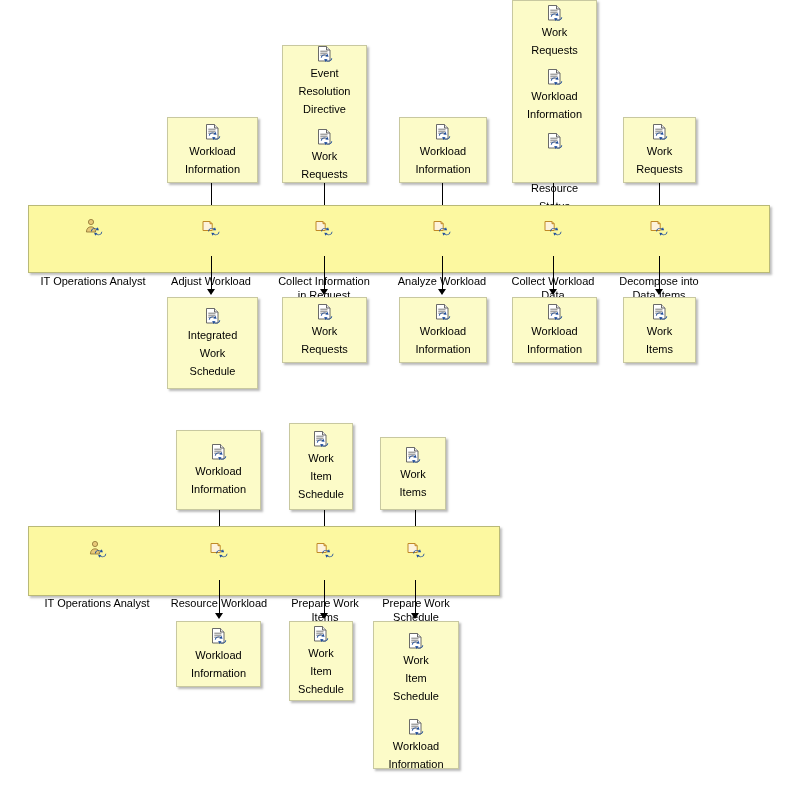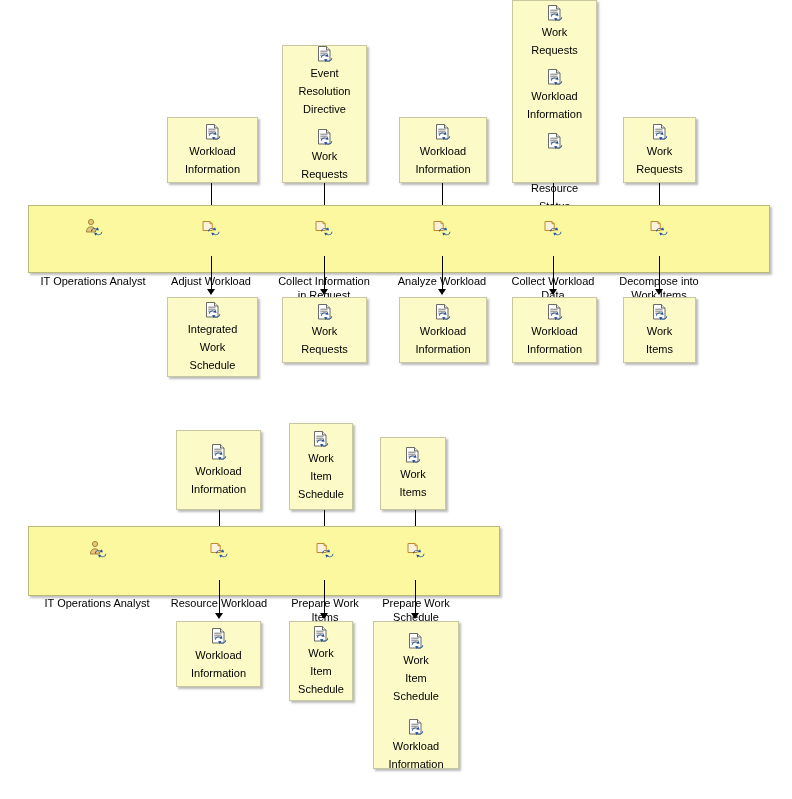--- a/index.html
+++ b/index.html
@@ -332,7 +332,7 @@
       </svg>
     </span>
     <span class="cell-label">Decompose into
-Work Items</span>
+Data Items</span>
   </div>
 
   <div class="conn" style="left:211px; top:256px; height:36px;"></div>

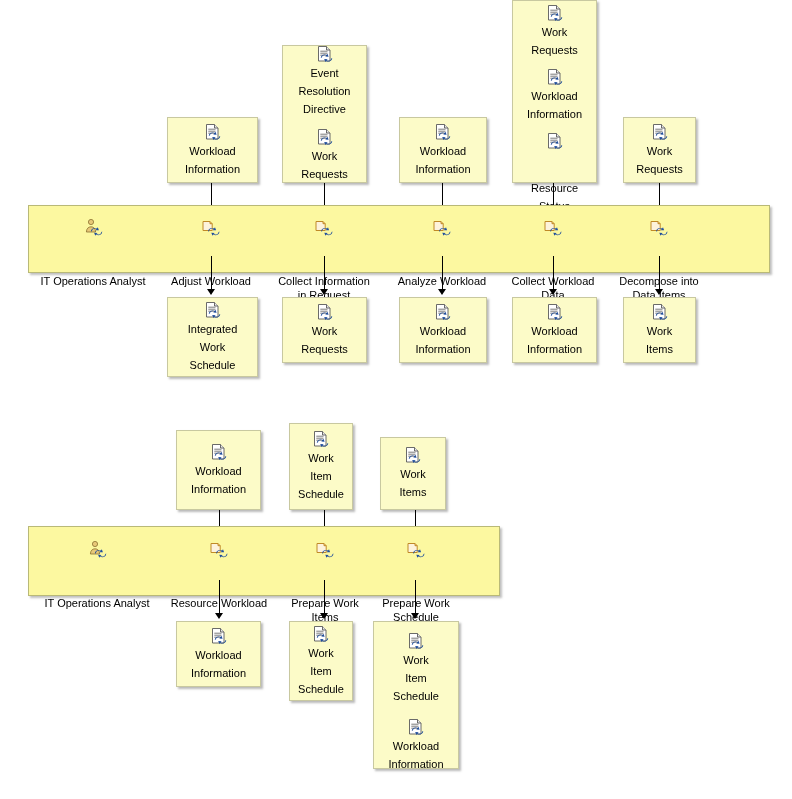--- a/index.html
+++ b/index.html
@@ -346,7 +346,7 @@
   <div class="conn" style="left:659px; top:256px; height:36px;"></div>
   <div class="arrowhead" style="left:655px; top:289px;"></div>
 
-  <div class="wp-box" style="left:167px; top:297px; width:91px; height:80px;">
+  <div class="wp-box" style="left:167px; top:297px; width:91px; height:92px;">
     <div class="wp-entry">
       <span class="wp-icon">
         <svg viewBox="0 0 18 18" width="18" height="18">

⁂

### AIM OF THE TASK
All of the data above must be printed exactly, minus its pictures.

### RESPONSE TO THE EXERCISE
--- a/index.html
+++ b/index.html
@@ -332,7 +332,7 @@
       </svg>
     </span>
     <span class="cell-label">Decompose into
-Work Items</span>
+Data Items</span>
   </div>
 
   <div class="conn" style="left:211px; top:256px; height:36px;"></div>

--- a/index.html
+++ b/index.html
@@ -346,7 +346,7 @@
   <div class="conn" style="left:659px; top:256px; height:36px;"></div>
   <div class="arrowhead" style="left:655px; top:289px;"></div>
 
-  <div class="wp-box" style="left:167px; top:297px; width:91px; height:80px;">
+  <div class="wp-box" style="left:167px; top:297px; width:91px; height:92px;">
     <div class="wp-entry">
       <span class="wp-icon">
         <svg viewBox="0 0 18 18" width="18" height="18">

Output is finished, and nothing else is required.